§ INFORMATION PROVIDED
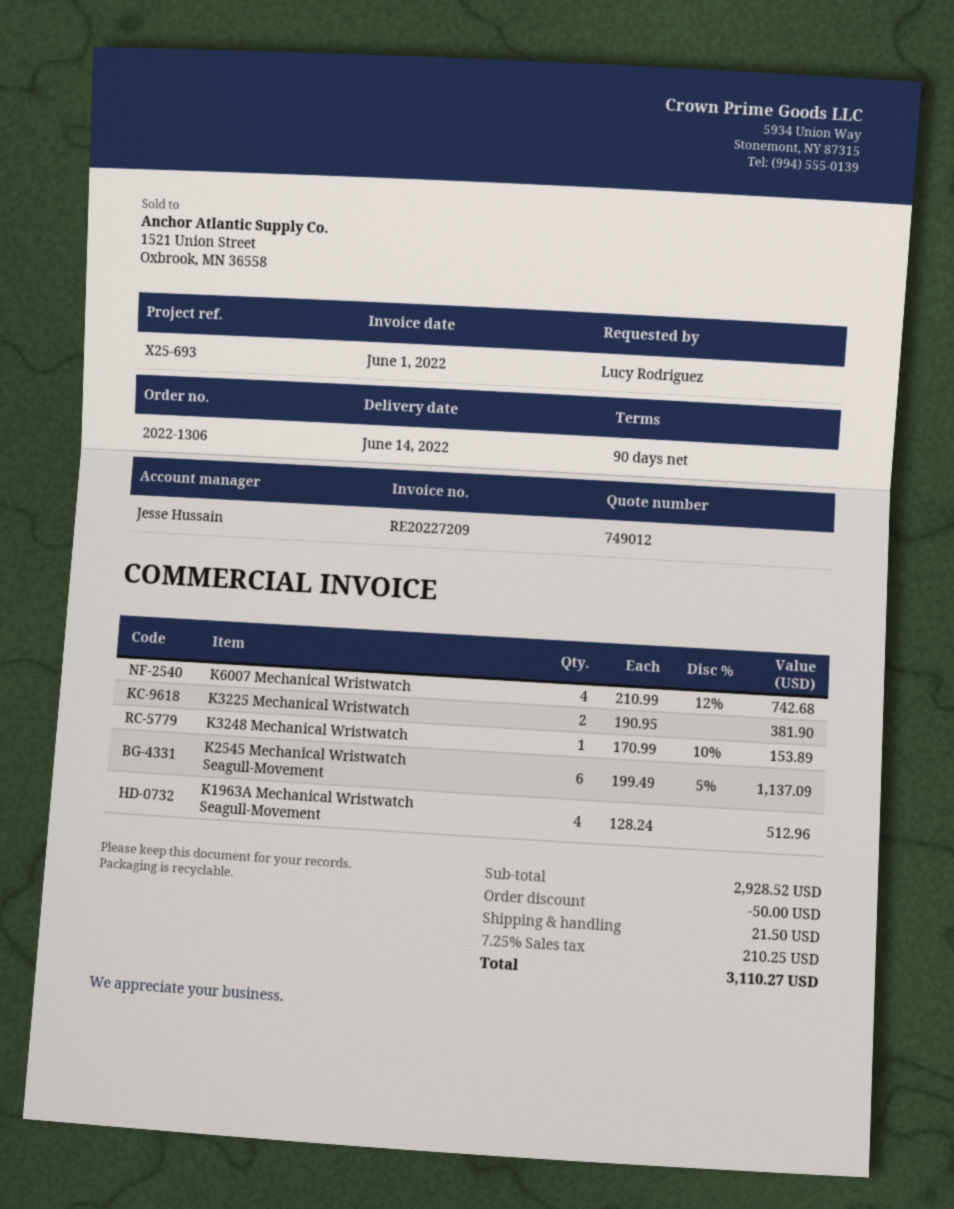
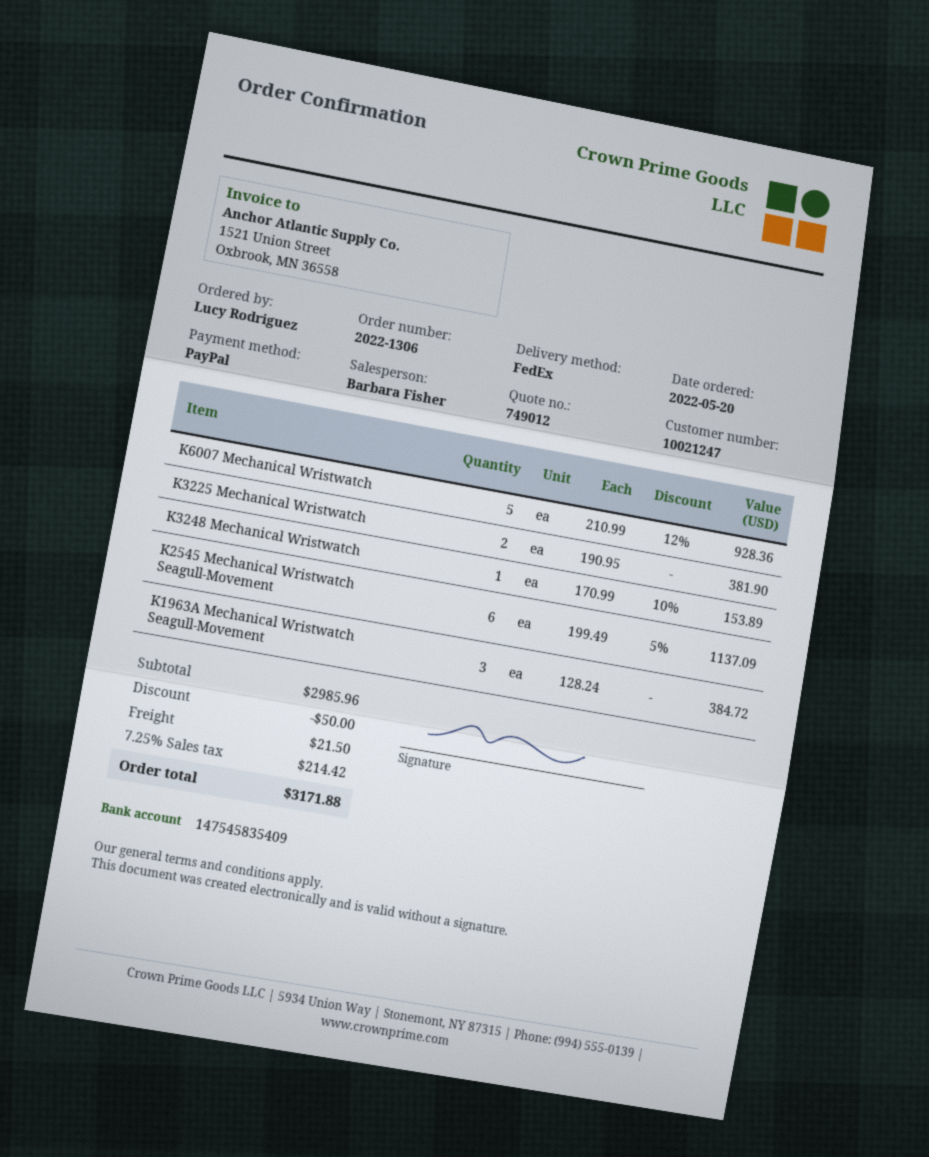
sales rep: Jesse Hussain -> Barbara Fisher
K6007 Mechanical Wristwatch: 4 x 210.99 - 12% = 742.68 -> 5 x 210.99 - 12% = 928.36
K1963A Mechanical Wristwatch Seagull-Movement: 4 x 128.24 = 512.96 -> 3 x 128.24 = 384.72
subtotal: 2928.52 -> 2985.96
tax: 7.25% = 210.25 -> 7.25% = 214.42
total: 3110.27 -> 3171.88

§ AIM OF THE EXERCISE
Leave the pictures out and copy the rest of the data exactly.

§ ANSWER SECTION
sales rep: Jesse Hussain -> Barbara Fisher
K6007 Mechanical Wristwatch: 4 x 210.99 - 12% = 742.68 -> 5 x 210.99 - 12% = 928.36
K1963A Mechanical Wristwatch Seagull-Movement: 4 x 128.24 = 512.96 -> 3 x 128.24 = 384.72
subtotal: 2928.52 -> 2985.96
tax: 7.25% = 210.25 -> 7.25% = 214.42
total: 3110.27 -> 3171.88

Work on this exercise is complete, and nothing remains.